→ **What needs to be done**: Pick out each line in these entries that contains the string "filter".

→ **Dataset items**:
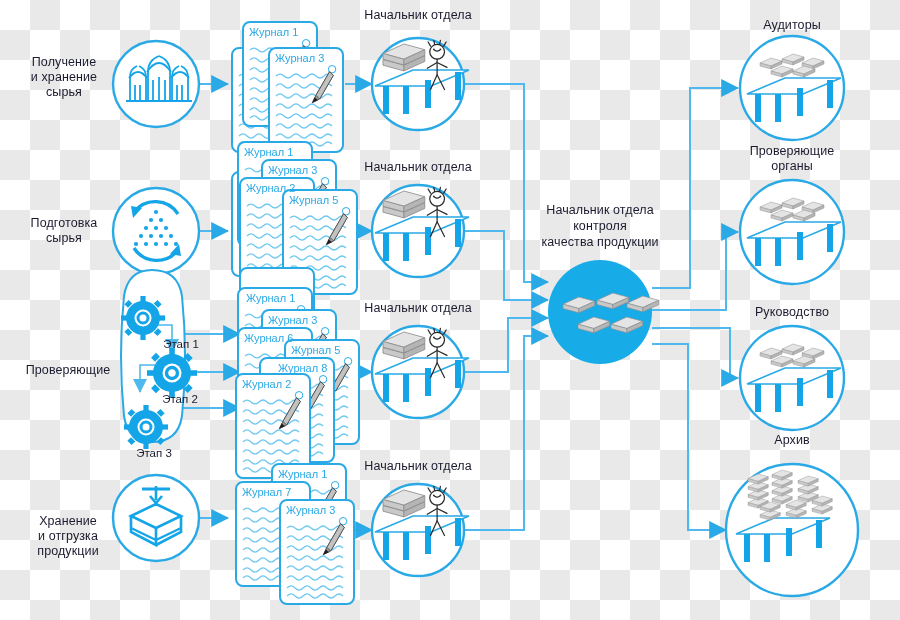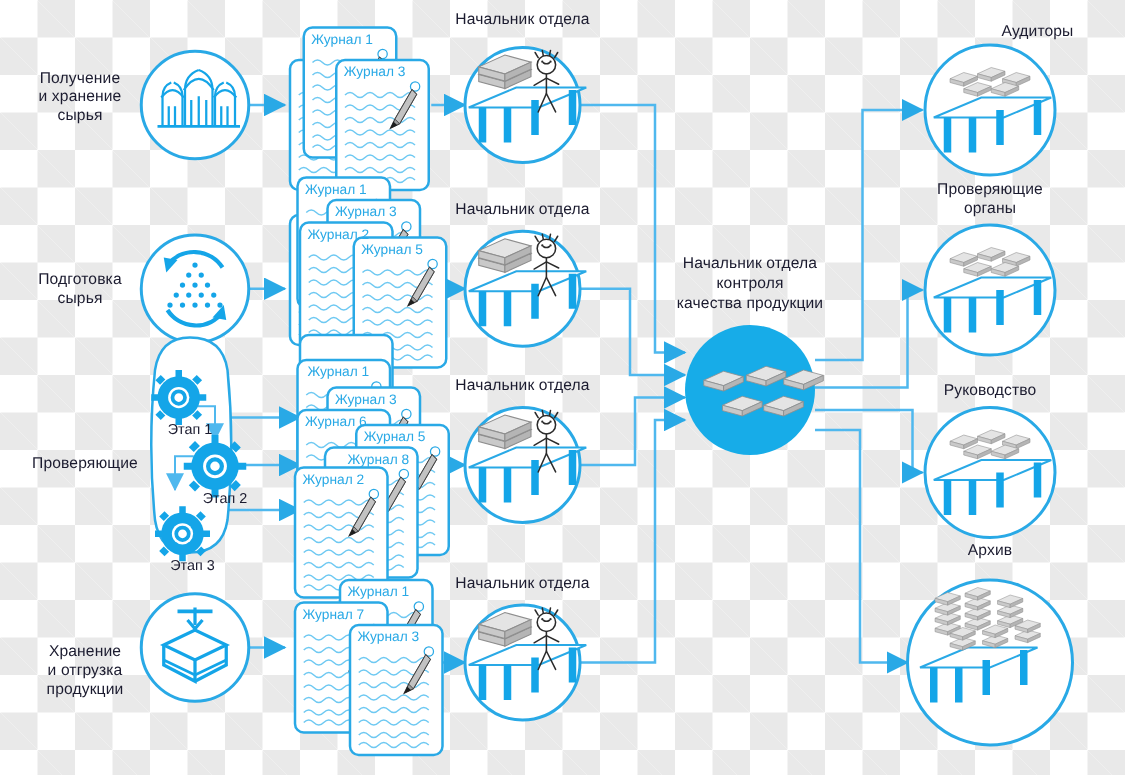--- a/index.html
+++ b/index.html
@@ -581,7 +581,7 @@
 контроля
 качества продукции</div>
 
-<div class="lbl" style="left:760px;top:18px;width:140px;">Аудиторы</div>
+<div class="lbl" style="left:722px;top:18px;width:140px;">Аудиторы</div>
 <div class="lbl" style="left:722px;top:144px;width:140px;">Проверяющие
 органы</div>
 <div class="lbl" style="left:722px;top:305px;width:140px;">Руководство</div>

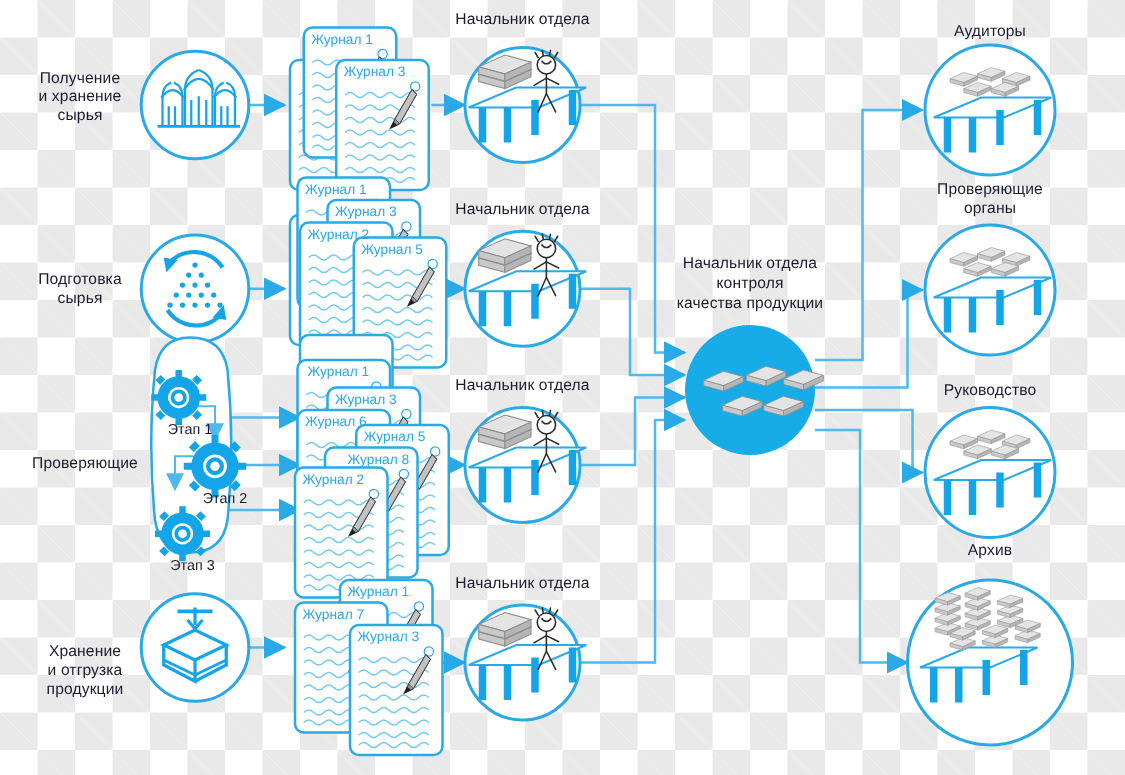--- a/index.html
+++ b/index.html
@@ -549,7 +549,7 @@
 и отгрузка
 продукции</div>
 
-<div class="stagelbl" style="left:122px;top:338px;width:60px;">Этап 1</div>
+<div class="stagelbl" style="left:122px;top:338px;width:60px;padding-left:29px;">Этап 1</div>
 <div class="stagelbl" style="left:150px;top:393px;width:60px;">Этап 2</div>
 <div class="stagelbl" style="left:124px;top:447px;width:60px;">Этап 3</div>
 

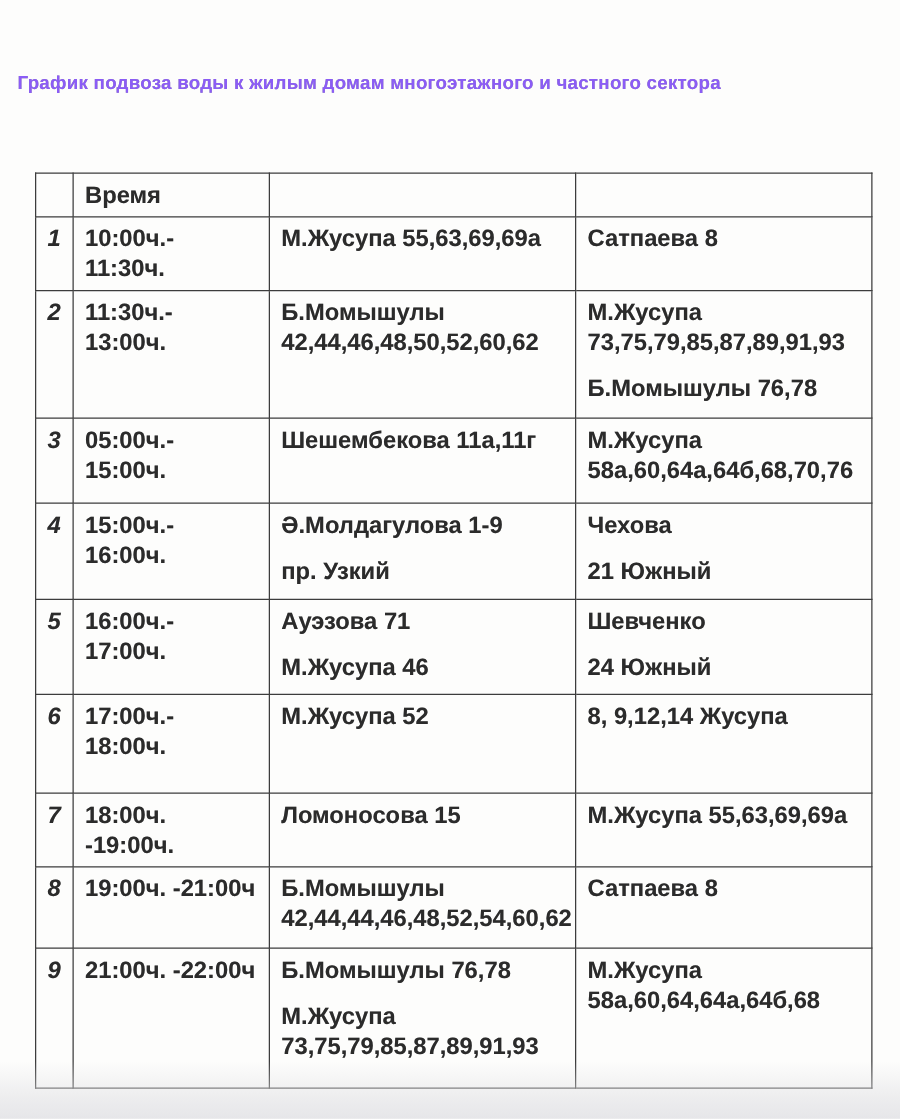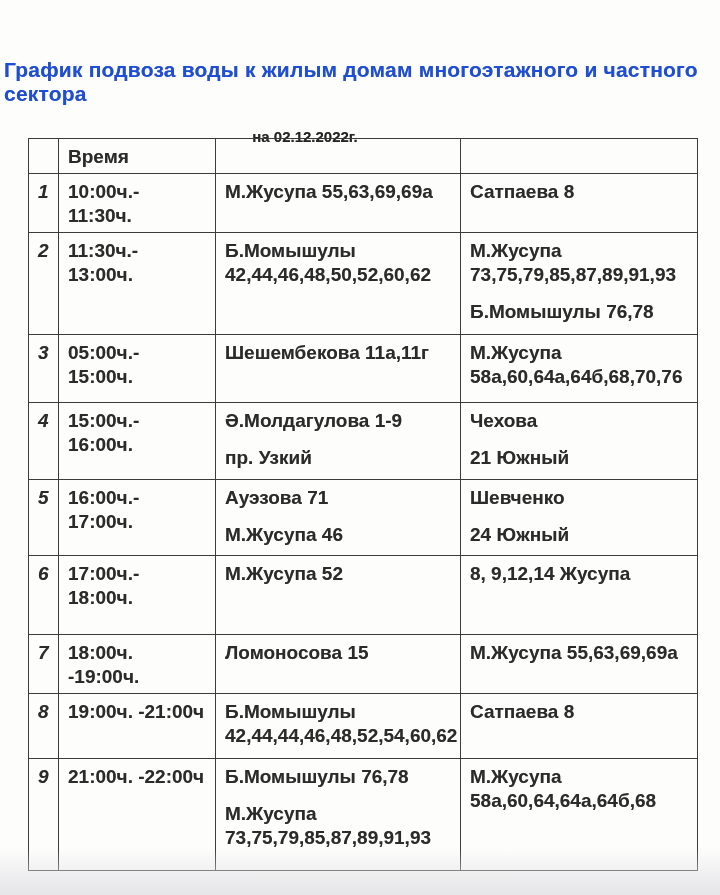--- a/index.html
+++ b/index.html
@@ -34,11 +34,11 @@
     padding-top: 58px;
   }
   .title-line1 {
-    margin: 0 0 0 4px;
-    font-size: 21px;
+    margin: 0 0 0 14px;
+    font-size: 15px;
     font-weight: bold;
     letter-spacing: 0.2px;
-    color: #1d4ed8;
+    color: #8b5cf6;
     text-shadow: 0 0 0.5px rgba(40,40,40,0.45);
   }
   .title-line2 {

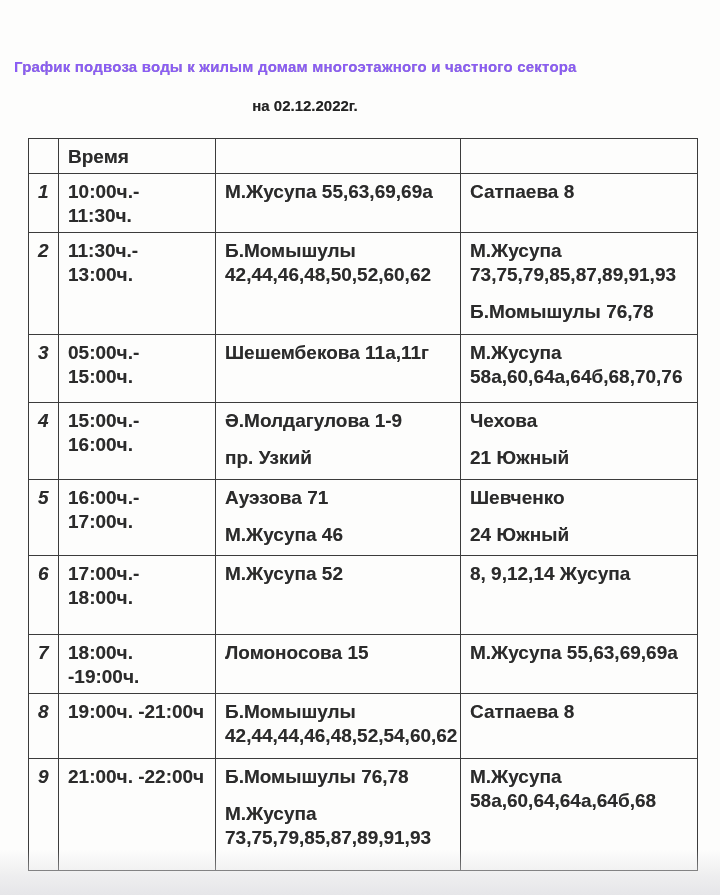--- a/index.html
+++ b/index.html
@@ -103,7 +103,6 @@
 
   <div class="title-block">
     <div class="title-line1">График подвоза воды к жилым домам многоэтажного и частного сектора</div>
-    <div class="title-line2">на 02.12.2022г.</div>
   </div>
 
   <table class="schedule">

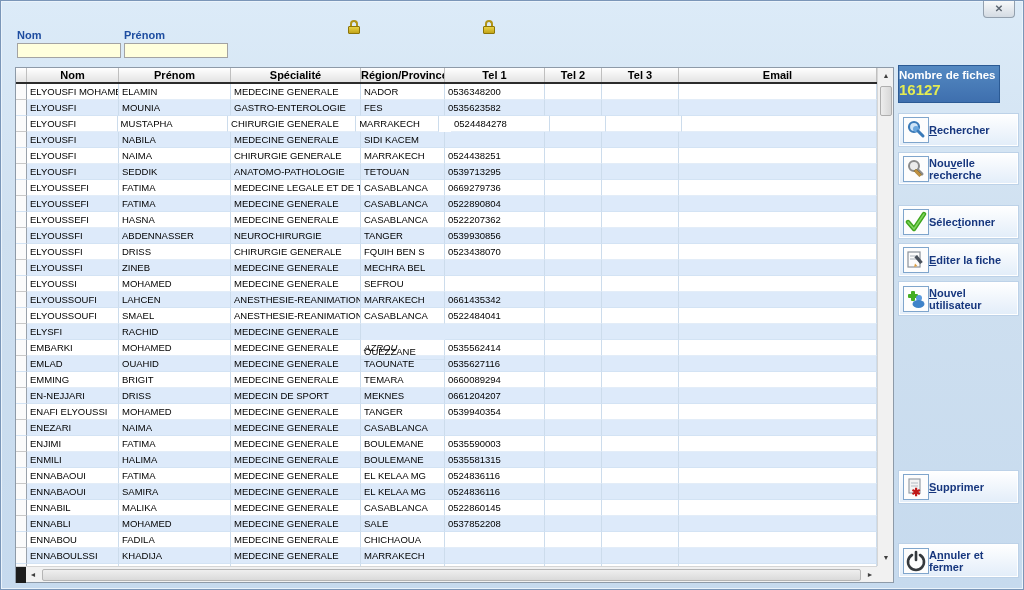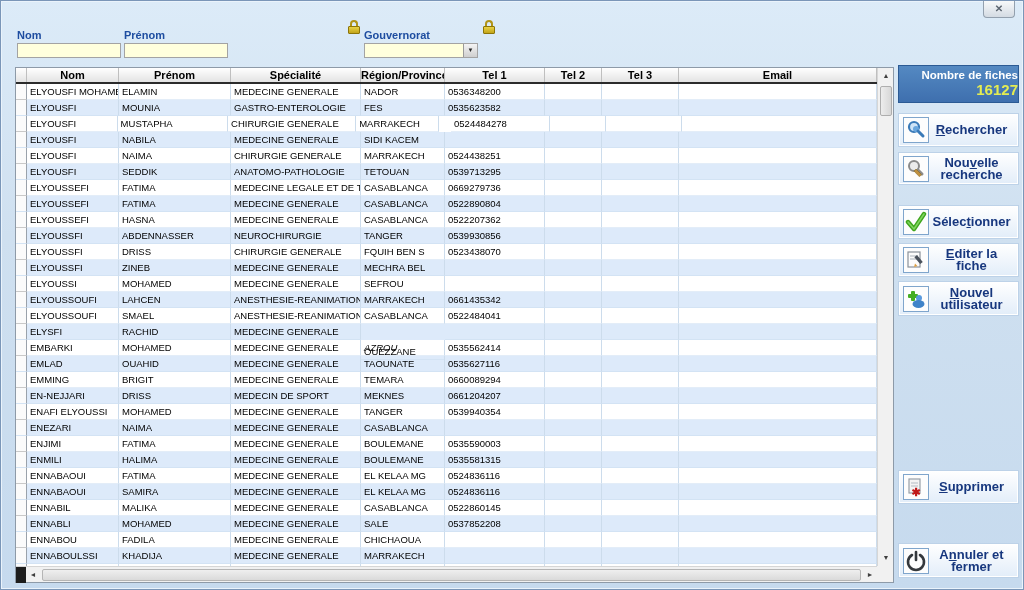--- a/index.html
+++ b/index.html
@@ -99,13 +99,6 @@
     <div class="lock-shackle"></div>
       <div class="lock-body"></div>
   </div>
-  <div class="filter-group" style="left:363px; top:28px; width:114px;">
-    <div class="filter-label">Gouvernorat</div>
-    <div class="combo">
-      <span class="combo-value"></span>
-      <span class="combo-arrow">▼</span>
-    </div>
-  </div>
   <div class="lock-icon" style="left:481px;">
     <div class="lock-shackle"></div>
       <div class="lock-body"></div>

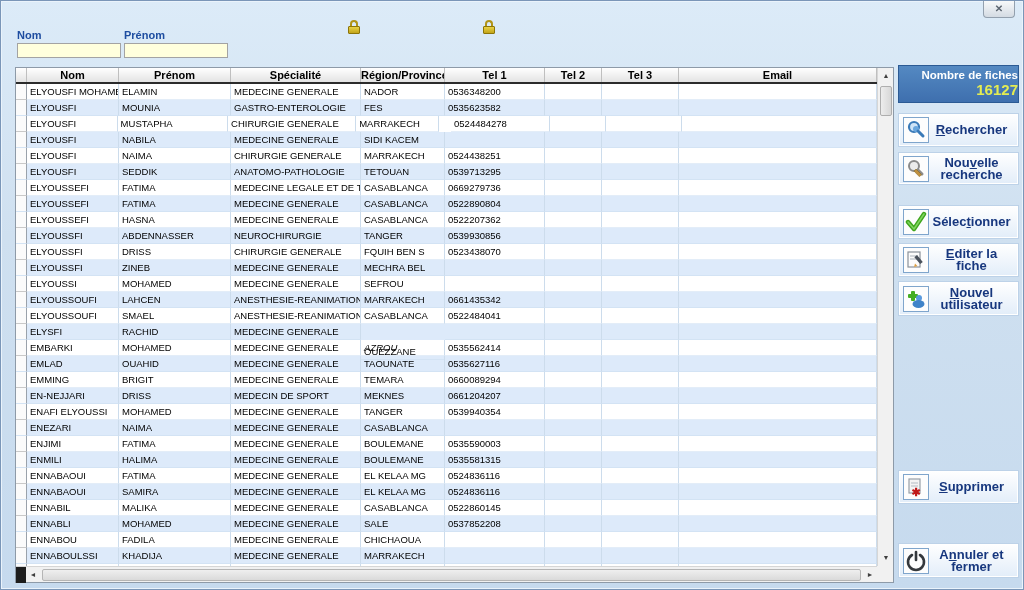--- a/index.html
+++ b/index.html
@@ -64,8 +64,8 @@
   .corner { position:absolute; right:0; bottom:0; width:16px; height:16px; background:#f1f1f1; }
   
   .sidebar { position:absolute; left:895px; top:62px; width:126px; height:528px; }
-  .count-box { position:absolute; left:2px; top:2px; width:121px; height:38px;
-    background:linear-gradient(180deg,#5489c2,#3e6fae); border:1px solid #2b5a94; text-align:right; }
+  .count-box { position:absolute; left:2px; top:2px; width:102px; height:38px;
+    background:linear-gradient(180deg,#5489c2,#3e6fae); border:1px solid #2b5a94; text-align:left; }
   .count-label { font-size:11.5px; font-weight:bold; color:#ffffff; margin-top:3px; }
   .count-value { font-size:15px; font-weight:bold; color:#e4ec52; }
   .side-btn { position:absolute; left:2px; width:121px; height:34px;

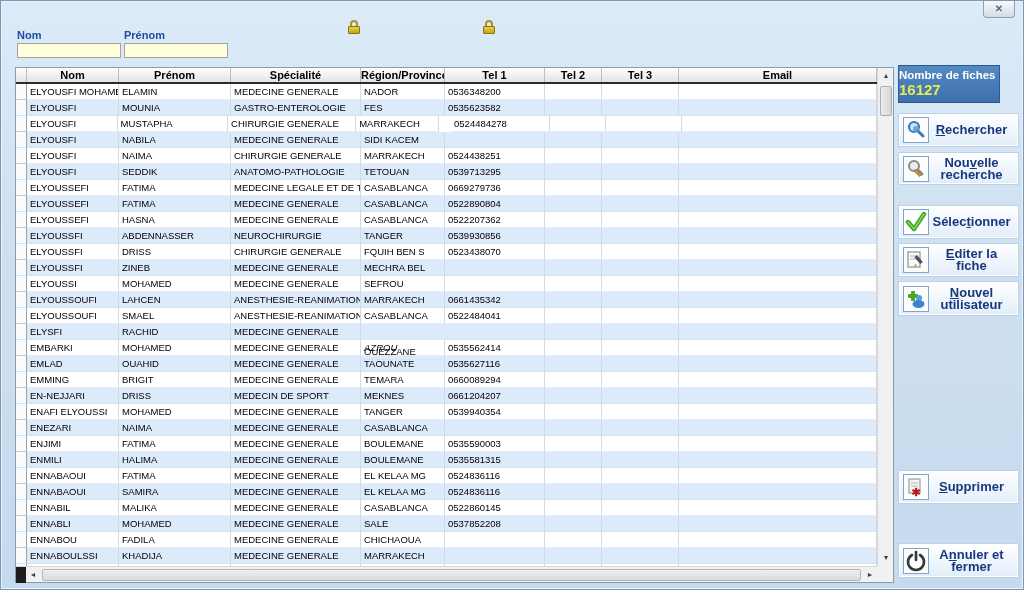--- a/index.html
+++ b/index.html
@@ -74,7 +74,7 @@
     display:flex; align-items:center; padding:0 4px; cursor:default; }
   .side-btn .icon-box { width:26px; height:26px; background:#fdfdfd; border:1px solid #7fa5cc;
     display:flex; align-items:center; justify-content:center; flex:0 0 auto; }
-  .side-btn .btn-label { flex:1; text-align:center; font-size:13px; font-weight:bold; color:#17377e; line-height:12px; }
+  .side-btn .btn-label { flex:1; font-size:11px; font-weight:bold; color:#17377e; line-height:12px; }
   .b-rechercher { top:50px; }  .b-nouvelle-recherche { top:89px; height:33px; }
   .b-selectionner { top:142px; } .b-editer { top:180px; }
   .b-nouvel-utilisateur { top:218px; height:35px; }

→ **Solution to this task**:
-  <div class="filter-group" style="left:363px; top:28px; width:114px;">
-    <div class="filter-label">Gouvernorat</div>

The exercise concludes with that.